For we sent them to Washington specifically to be on watch for this kind of treasonous crap.

But it was our necks, I guess, not their pensioned, fully staffed, insured, catered, expense-accounted and privileged ones. Now they are making lame noises about the need to reform the voting process. Do you think?

Again, some of you have known these fellows from the days they first began political careers in humble corners of their districts on salaries that we were continually assured were modest.

But in four or five election cycles, they are in a Georgetown townhouse, summering on the Gulf and climbing aboard junkets to Bangkok or the south of France. And those are the dedicated ones.
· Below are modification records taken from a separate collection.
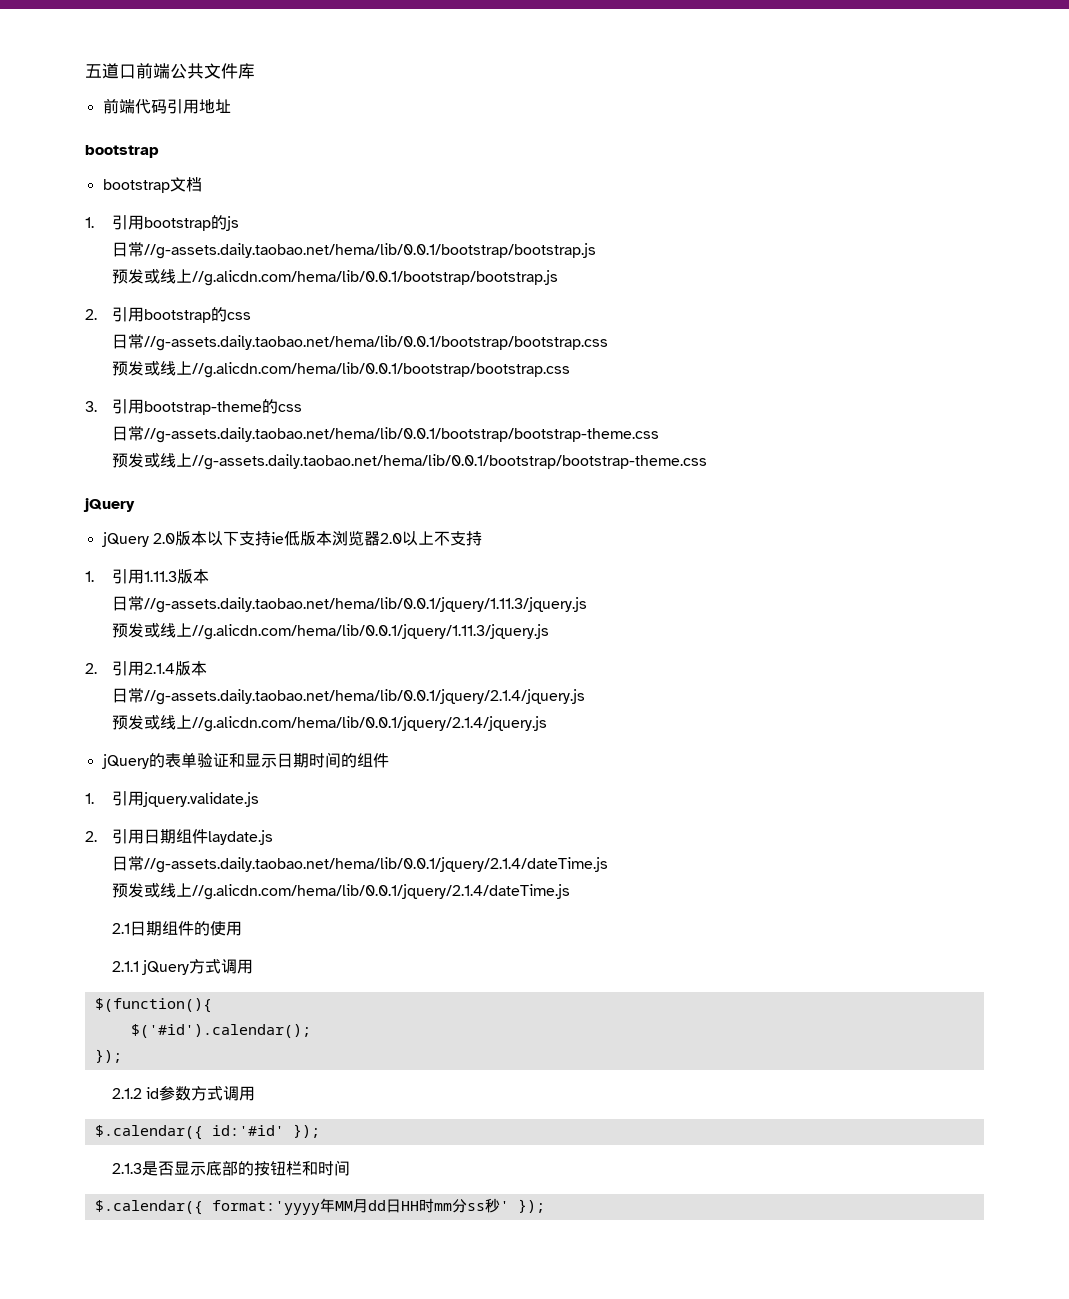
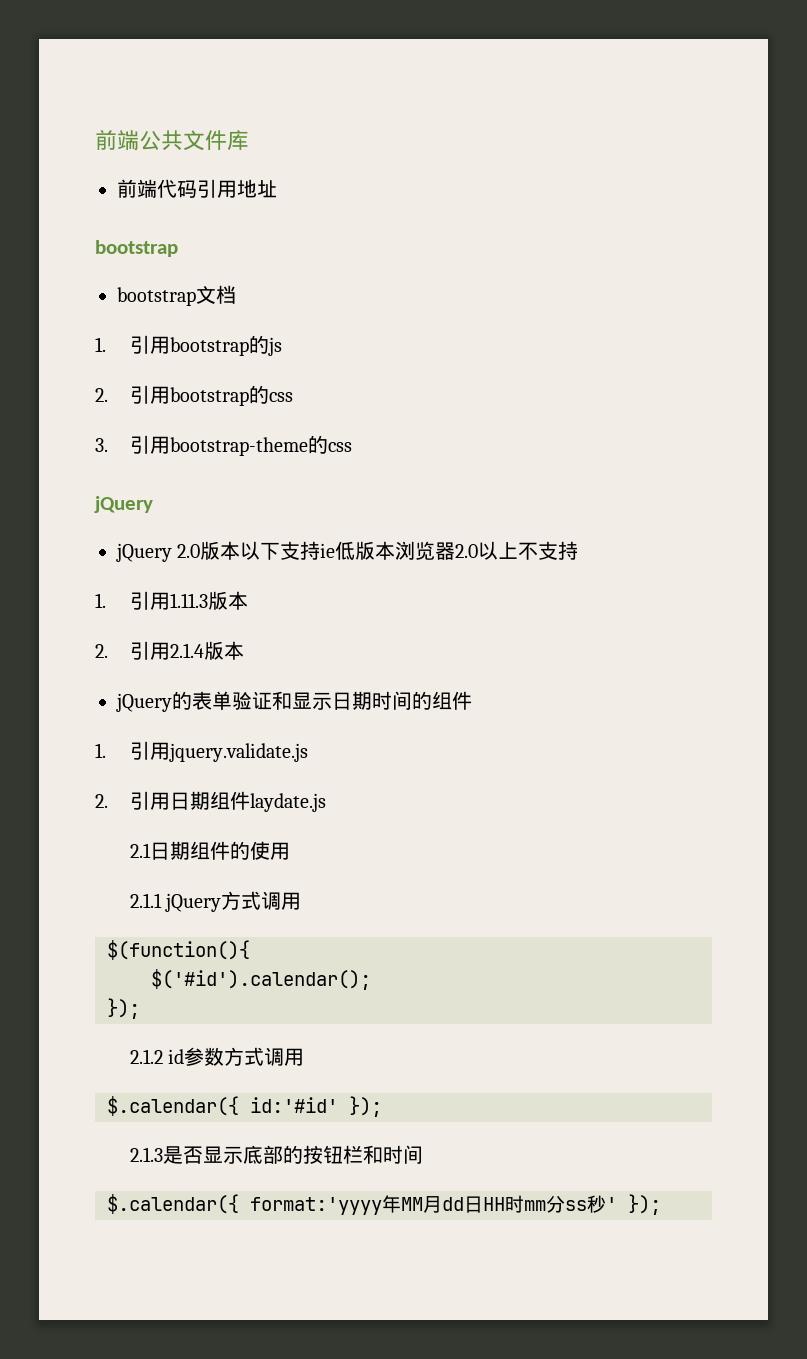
[85,63,136,79] 五道口 -> (95, 139) none
[111,242,596,259] [111,269,558,286] // 日常//g-assets.daily.taobao.net/hema/lib/0.0.1/bootstrap/bootstrap.js // 预发或线上//g.alicdn.com/hema/lib/0.0.1/bootstrap/bootstrap.js -> (282, 346) none
[111,334,608,351] [111,361,570,378] // 日常//g-assets.daily.taobao.net/hema/lib/0.0.1/bootstrap/bootstrap.css // 预发或线上//g.alicdn.com/hema/lib/0.0.1/bootstrap/bootstrap.css -> (293, 397) none
[111,426,659,443] [111,453,707,470] // 日常//g-assets.daily.taobao.net/hema/lib/0.0.1/bootstrap/bootstrap-theme.css // 预发或线上//g-assets.daily.taobao.net/hema/lib/0.0.1/bootstrap/bootstrap-theme.css -> (352, 447) none
[111,596,587,613] [111,623,549,640] // 日常//g-assets.daily.taobao.net/hema/lib/0.0.1/jquery/1.11.3/jquery.js // 预发或线上//g.alicdn.com/hema/lib/0.0.1/jquery/1.11.3/jquery.js -> (248, 600) none
[111,688,585,705] [111,715,547,732] // 日常//g-assets.daily.taobao.net/hema/lib/0.0.1/jquery/2.1.4/jquery.js // 预发或线上//g.alicdn.com/hema/lib/0.0.1/jquery/2.1.4/jquery.js -> (244, 650) none
[111,856,608,873] [111,883,570,900] // 日常//g-assets.daily.taobao.net/hema/lib/0.0.1/jquery/2.1.4/dateTime.js // 预发或线上//g.alicdn.com/hema/lib/0.0.1/jquery/2.1.4/dateTime.js -> (326, 802) none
Still others make it a point to wear old flannel and drive pickups or motorcycles when they are in the district. Be assured, though, that today’s politicians have made a science of plausible deniability regarding illicit income. Ask yourself if you have ever heard of one returning to Indiana in search of honest work to make ends meet like the rest of us.

Why not? How do you become independently wealthy on $174,000 a year in Washington, D.C., one of the most expensive cities in the world? These are people, be reminded, with few marketable skills other than crass cunning.

Earlier, I touched on what I consider a key distinction. When a Democratic campaigns as an obvious crook and is elected nonetheless, well, that is on us. “Democracy is sometimes messy,” Joe Biden, one of those crooks, reminded us a few days ago. That is what Democrats do — win office and stay there by any means necessary, however messy. And this presidential election is as messy as it gets. But power is their goal, not liberty or even decorum.

Again though, shouldn’t Republicans be different? What about those conservative ones who promised to fight for us but didn’t?

Ditch them. After this horrible week, we can no longer indulge the charade of electing people who say they will represent us as friends and neighbors but spend their careers 450 miles away casting omnibus votes and maneuvering for reward and title in the artificial world of Capitol Hill.

The president of the Claremont Institute put it all into a sentence: “After the last six months, the last thirty years — the last damned century — conservatives and Republicans who lack steely resolve need to be called out and cast aside for those who will fight.”

Members of the Indiana delegation, without exception, would be wise to put that on the agenda of the next meeting of their reelection committee.